The Antibacterial Activity of Mass Galla Chinesis et Camelliae Fermentata on Helicobacter pylori Infection

1Department of Integrated Traditional Chinese and Western Medicine, Peking University First Hospital, Beijing 100034, China
2Department of Gastroenterology, Peking University First Hospital, Beijing 100034, China

Correspondence should be addressed to Xue-zhi Zhang; ten.362@ihzeux.gnahz

Received 24 September 2017; Revised 11 January 2018; Accepted 17 January 2018; Published 12 February 2018

Academic Editor: Youn C. Kim

Copyright © 2018 Jing Yu et al. This is an open access article distributed under the Creative Commons Attribution License, which permits unrestricted use, distribution, and reproduction in any medium, provided the original work is properly cited.

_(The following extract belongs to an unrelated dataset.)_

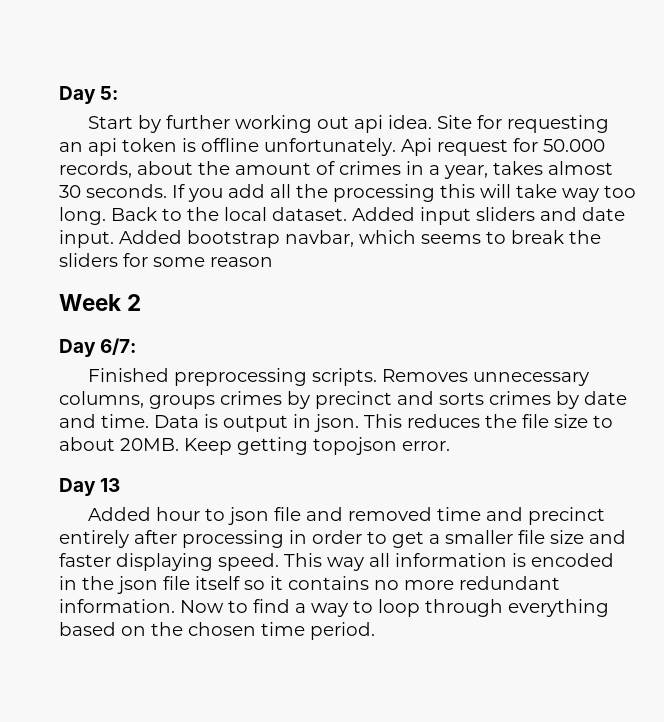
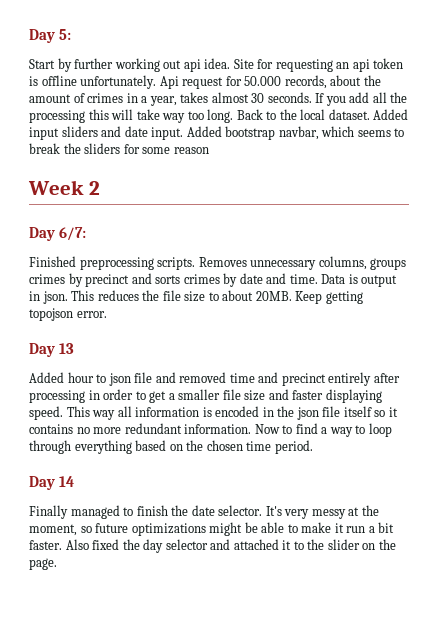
(375, 631) none -> [29,476,75,490] [29,505,379,519] [29,522,395,536] [29,539,396,553] [29,558,57,570] // Day 14 // Finally managed to finish the date selector. It's very messy at the moment, so future optimizations might be able to make it run a bit faster. Also fixed the day selector and attached it to the slider on the page.

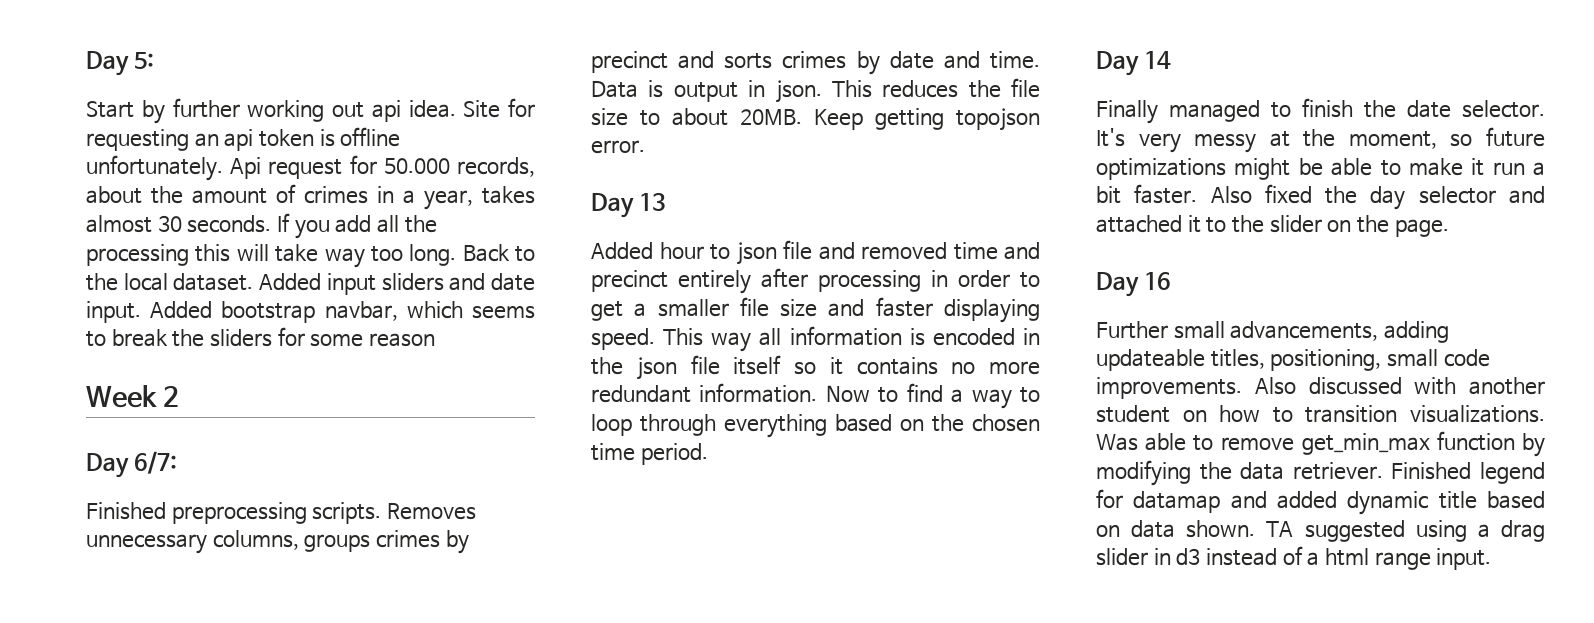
(57, 564) none -> [1096,272,1171,297] [1096,321,1449,343] [1096,349,1490,371] [1096,377,1546,399] [1096,405,1546,423] [1096,431,1545,457] [1096,460,1545,486] [1096,489,1546,515] [1096,520,1545,542] [1096,546,1492,570] // Day 16 // Further small advancements, adding updateable titles, positioning, small code improvements. Also discussed with another student on how to transition visualizations. Was able to remove get_min_max function by modifying the data retriever. Finished legend for datamap and added dynamic title based on data shown. TA suggested using a drag slider in d3 instead of a html range input.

Mass Galla chinesis et camelliae Fermentata (Chinese gall leaven, CGL) was investigated for activities against Helicobacter pylori (H. pylori) both in vitro and in vivo. The agar dilution method and time-kill curves, as in vitro assays and an in vivo study using a Kunming mice model, were performed. CGL demonstrated a strong anti-Helicobacter pylori activity in vitro with the minimal inhibitory concentrations (MICs) against multiple H. pylori strains of 0.5~8 mg/ml and the decreasing trend time-kill curves when increasing CGL concentrations. H. pylori eradication rates in vivo were evaluated based on rapid urease test (RUT) and histopathologic criteria. Results revealed that the eradication rates in the CGL groups were 40% (4/10) in the high dosage group, 33% (4/11) in the medium dosage group, and 18% (2/11) in the low dosage group, with the difference between the high dosage and H. pylori control groups being significant . The H. pylori colonization scores could be reduced partly by CGL. These in vivo results demonstrated that CGL in a rationally high dosage might be the most effective.